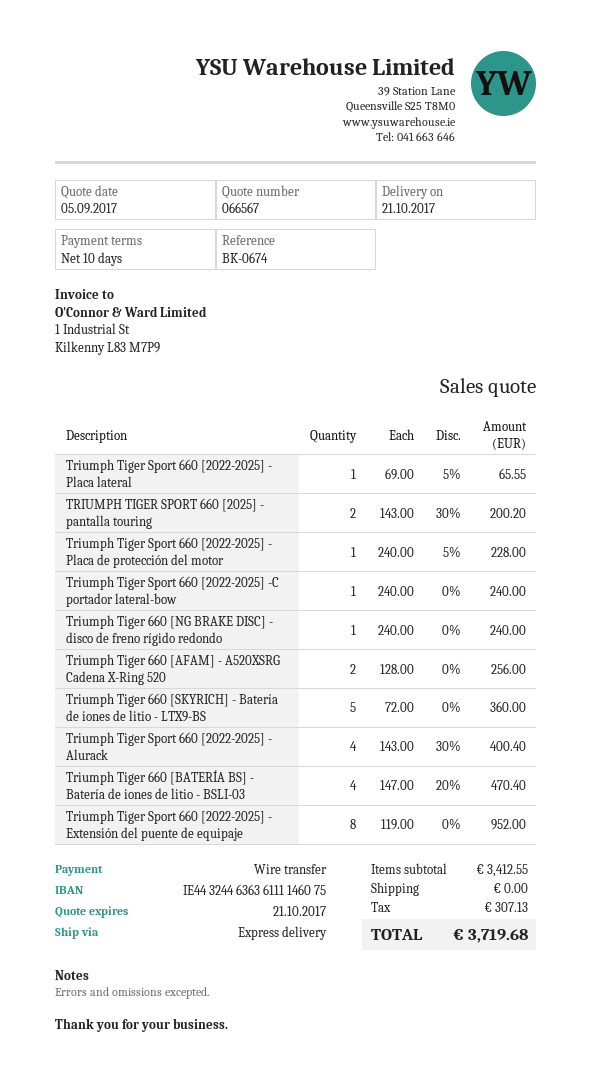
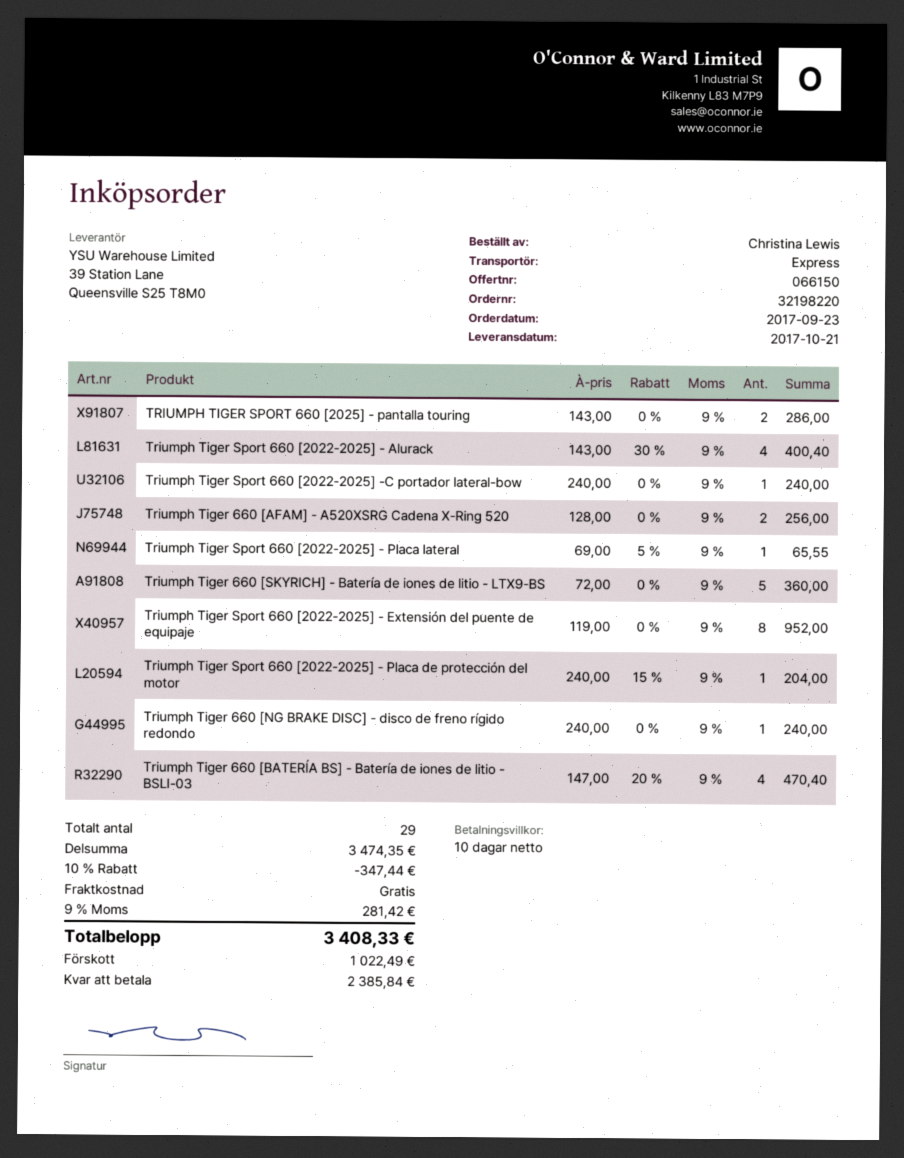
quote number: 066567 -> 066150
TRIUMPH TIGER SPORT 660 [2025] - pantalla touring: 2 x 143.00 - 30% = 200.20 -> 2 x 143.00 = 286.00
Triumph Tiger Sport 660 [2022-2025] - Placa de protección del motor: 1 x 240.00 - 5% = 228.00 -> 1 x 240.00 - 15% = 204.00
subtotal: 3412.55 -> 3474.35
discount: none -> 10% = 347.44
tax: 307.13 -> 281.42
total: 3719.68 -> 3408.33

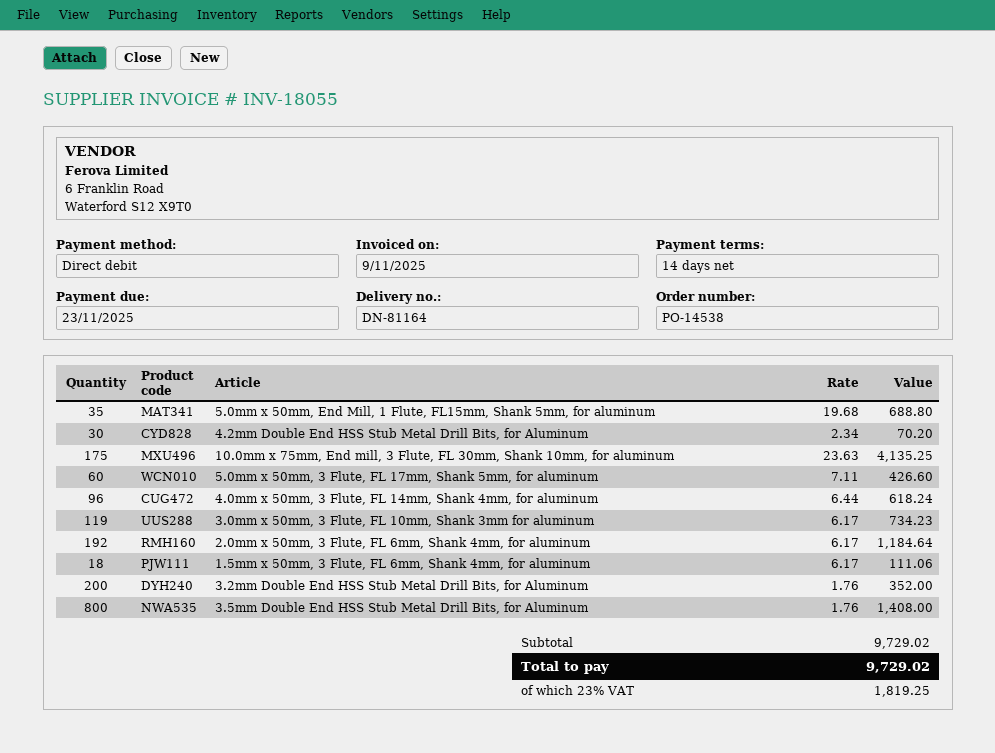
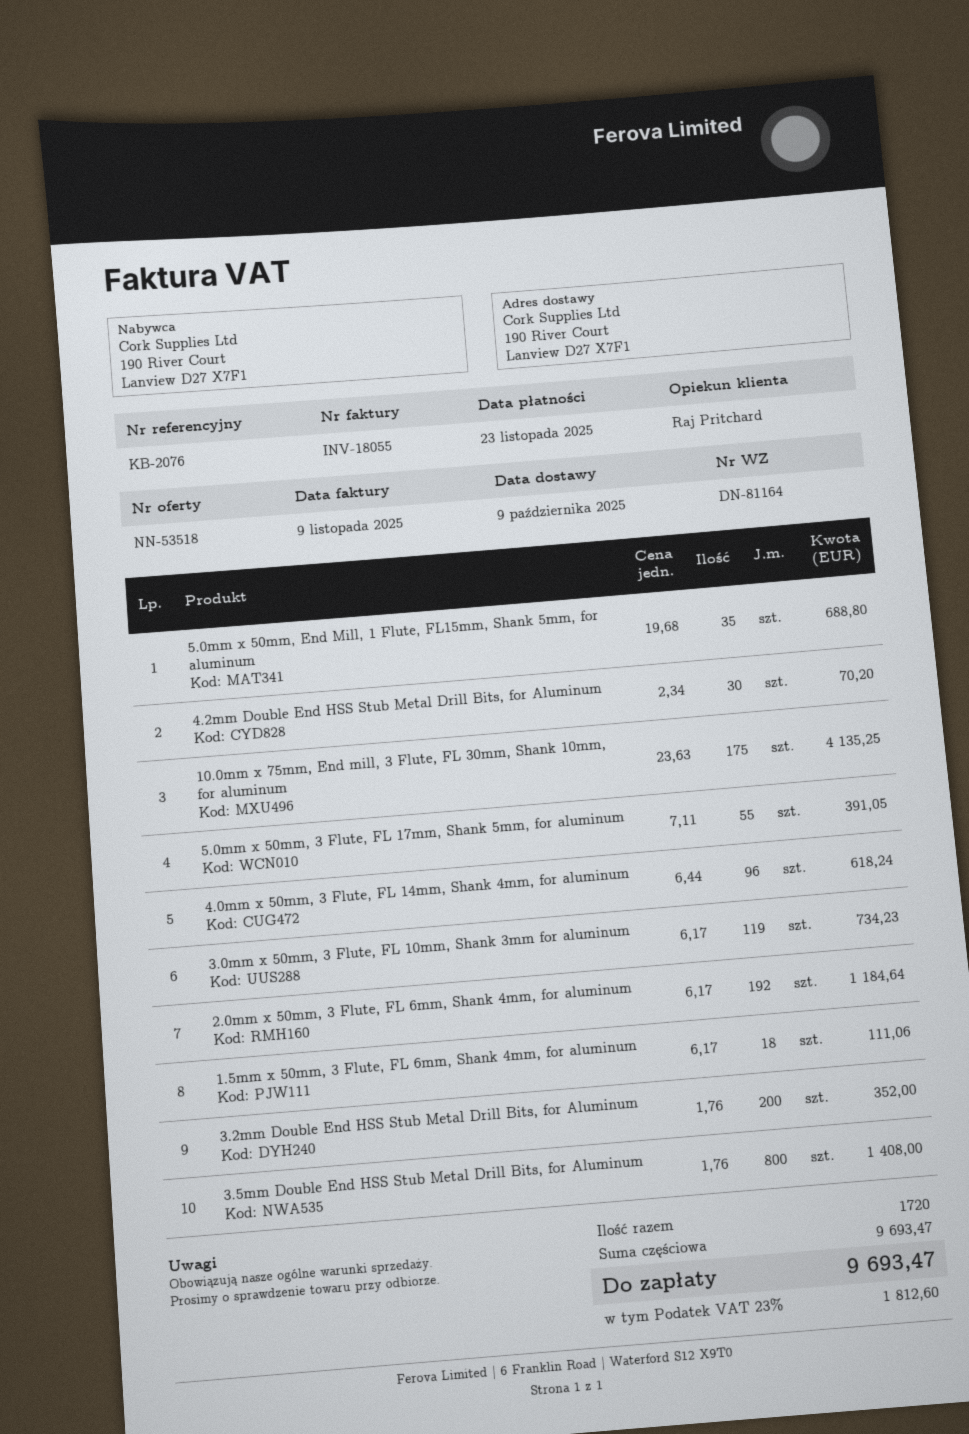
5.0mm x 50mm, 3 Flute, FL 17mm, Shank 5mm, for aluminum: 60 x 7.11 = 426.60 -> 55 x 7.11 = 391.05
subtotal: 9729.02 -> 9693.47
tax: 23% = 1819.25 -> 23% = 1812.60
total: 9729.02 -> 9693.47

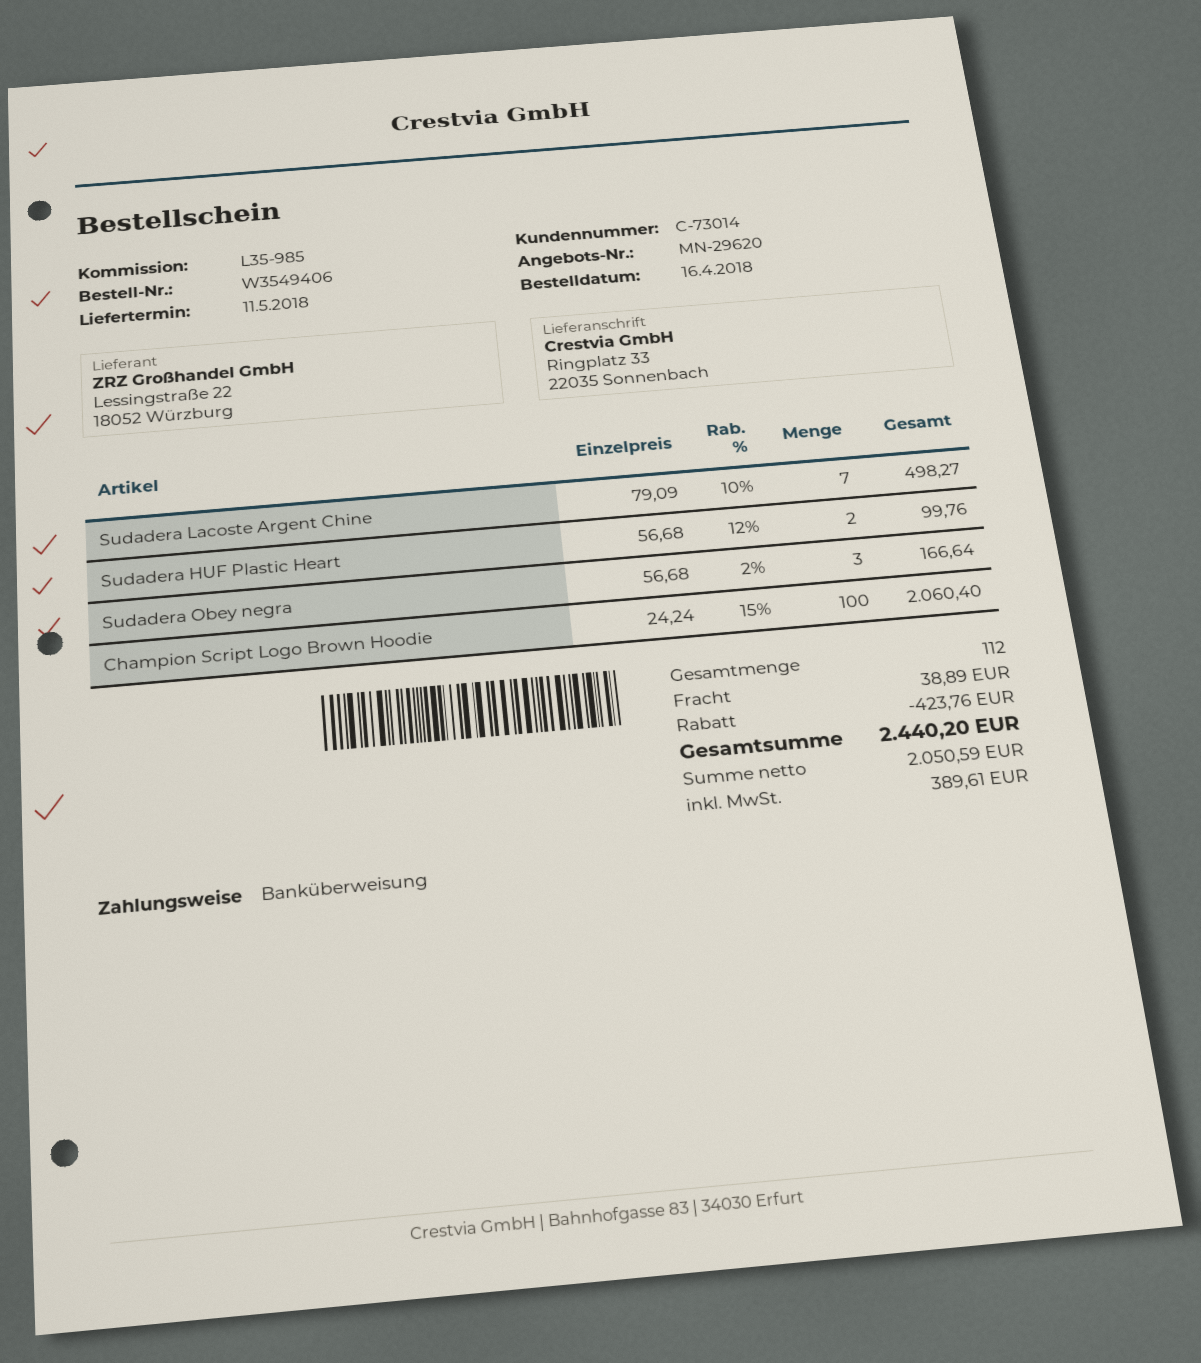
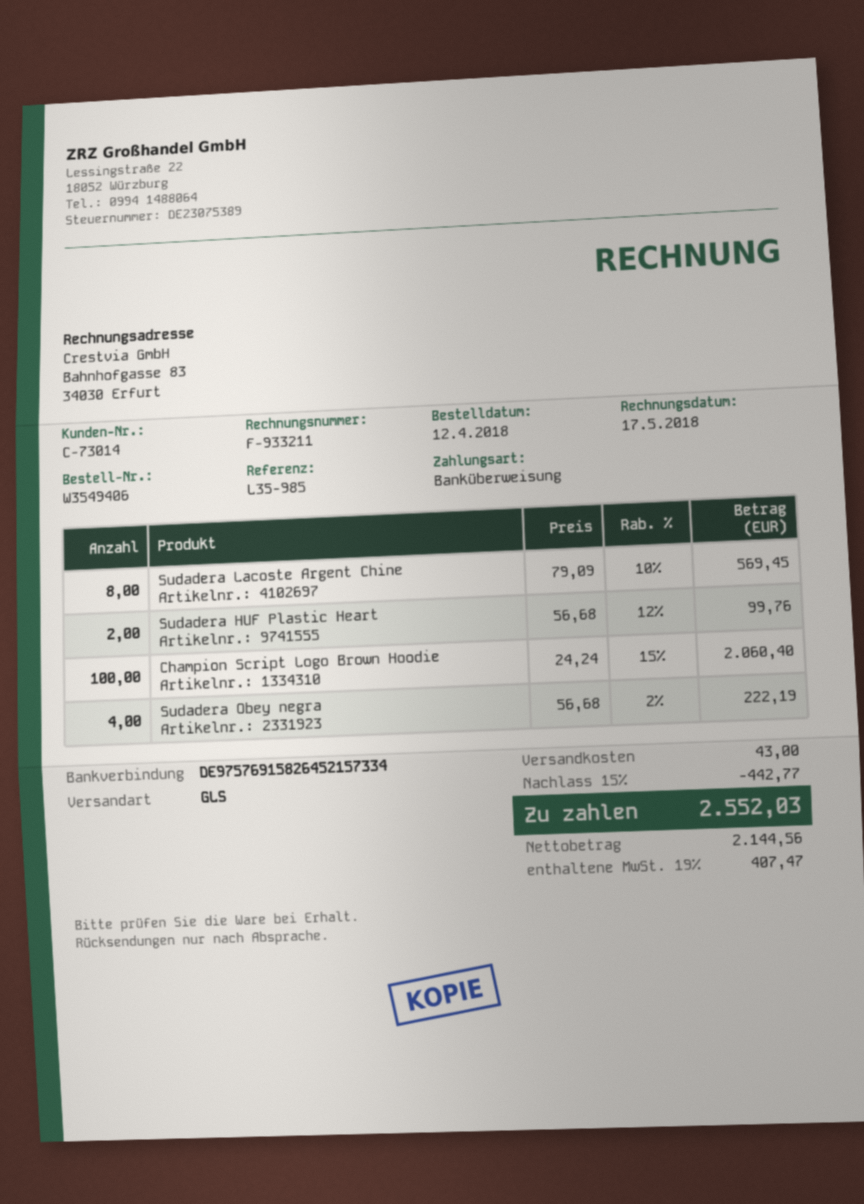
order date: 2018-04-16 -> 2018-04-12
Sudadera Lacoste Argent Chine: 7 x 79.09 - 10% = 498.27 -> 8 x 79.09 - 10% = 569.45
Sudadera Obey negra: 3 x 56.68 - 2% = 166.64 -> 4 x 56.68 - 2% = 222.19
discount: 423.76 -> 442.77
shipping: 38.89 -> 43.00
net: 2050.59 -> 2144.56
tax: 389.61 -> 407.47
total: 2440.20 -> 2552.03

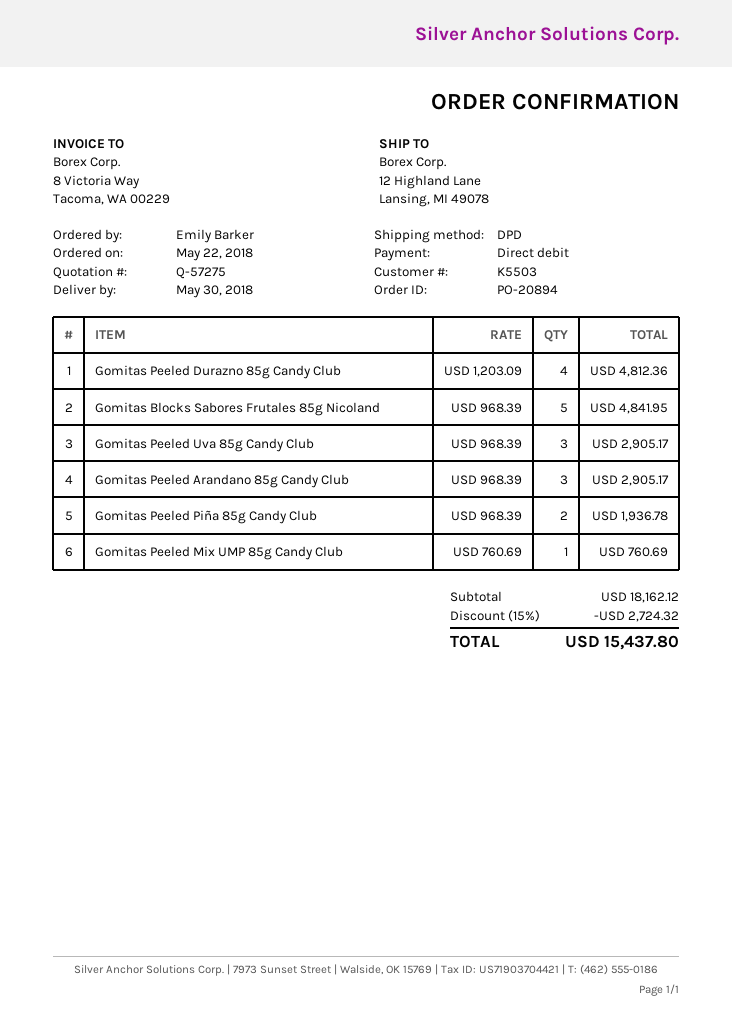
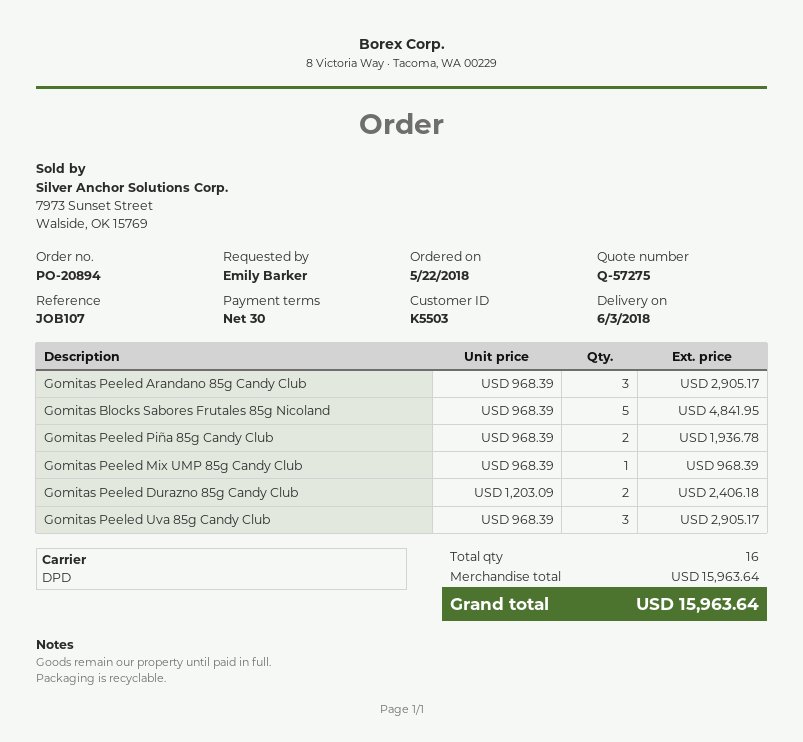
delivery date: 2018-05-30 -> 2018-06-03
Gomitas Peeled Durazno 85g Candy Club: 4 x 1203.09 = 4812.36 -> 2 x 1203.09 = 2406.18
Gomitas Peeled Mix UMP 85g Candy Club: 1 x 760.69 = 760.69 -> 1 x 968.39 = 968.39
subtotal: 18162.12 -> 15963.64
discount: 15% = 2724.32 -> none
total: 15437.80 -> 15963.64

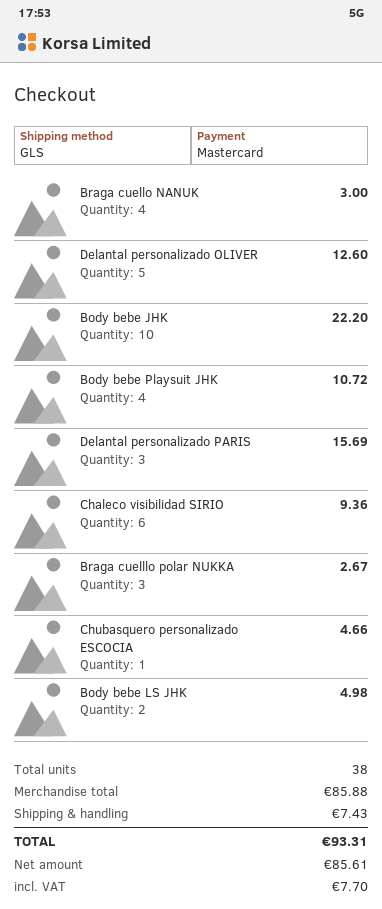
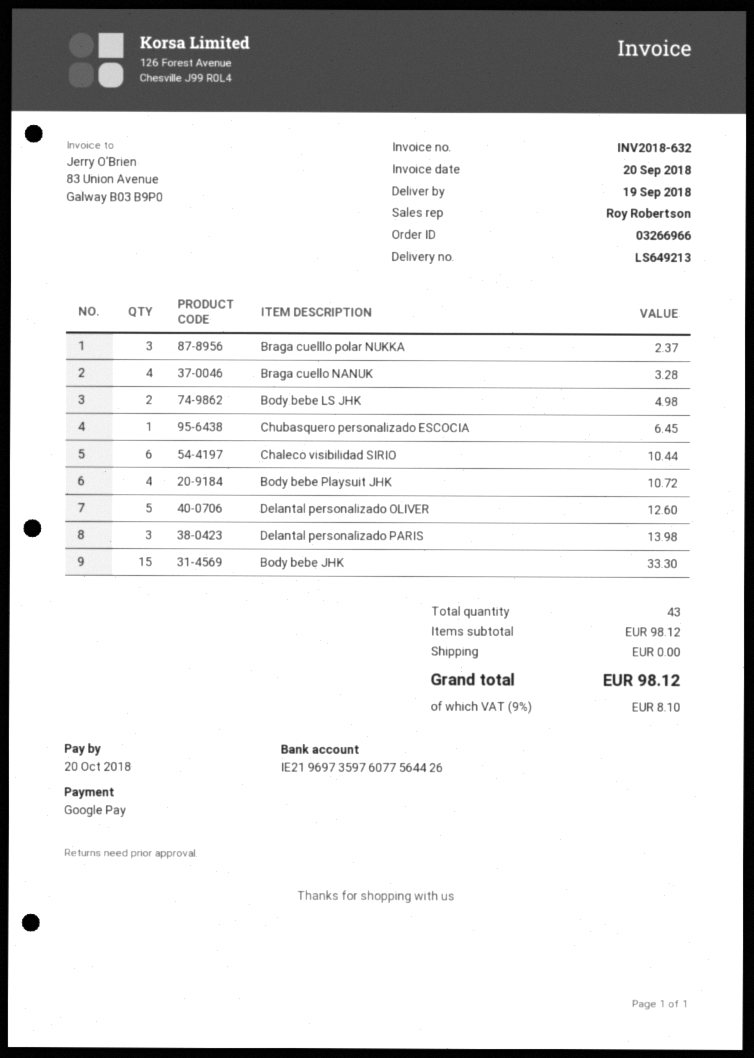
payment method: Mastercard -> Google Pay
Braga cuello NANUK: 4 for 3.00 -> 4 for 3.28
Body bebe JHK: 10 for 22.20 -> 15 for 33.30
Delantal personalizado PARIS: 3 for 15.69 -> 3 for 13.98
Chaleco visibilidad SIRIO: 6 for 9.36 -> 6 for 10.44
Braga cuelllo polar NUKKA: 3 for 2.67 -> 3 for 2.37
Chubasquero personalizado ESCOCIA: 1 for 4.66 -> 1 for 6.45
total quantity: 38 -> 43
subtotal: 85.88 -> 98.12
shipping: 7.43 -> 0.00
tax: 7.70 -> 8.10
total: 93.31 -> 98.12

What to produce
Starting at the line that contains "Gomitas Peeled Mix", transcribe every line through the end of the listing exactly, including both end lines and excluding pictures.

Solution to the problem
Gomitas Peeled Mix UMP 85g Candy Club: 1 x 760.69 = 760.69 -> 1 x 968.39 = 968.39
subtotal: 18162.12 -> 15963.64
discount: 15% = 2724.32 -> none
total: 15437.80 -> 15963.64

payment method: Mastercard -> Google Pay
Braga cuello NANUK: 4 for 3.00 -> 4 for 3.28
Body bebe JHK: 10 for 22.20 -> 15 for 33.30
Delantal personalizado PARIS: 3 for 15.69 -> 3 for 13.98
Chaleco visibilidad SIRIO: 6 for 9.36 -> 6 for 10.44
Braga cuelllo polar NUKKA: 3 for 2.67 -> 3 for 2.37
Chubasquero personalizado ESCOCIA: 1 for 4.66 -> 1 for 6.45
total quantity: 38 -> 43
subtotal: 85.88 -> 98.12
shipping: 7.43 -> 0.00
tax: 7.70 -> 8.10
total: 93.31 -> 98.12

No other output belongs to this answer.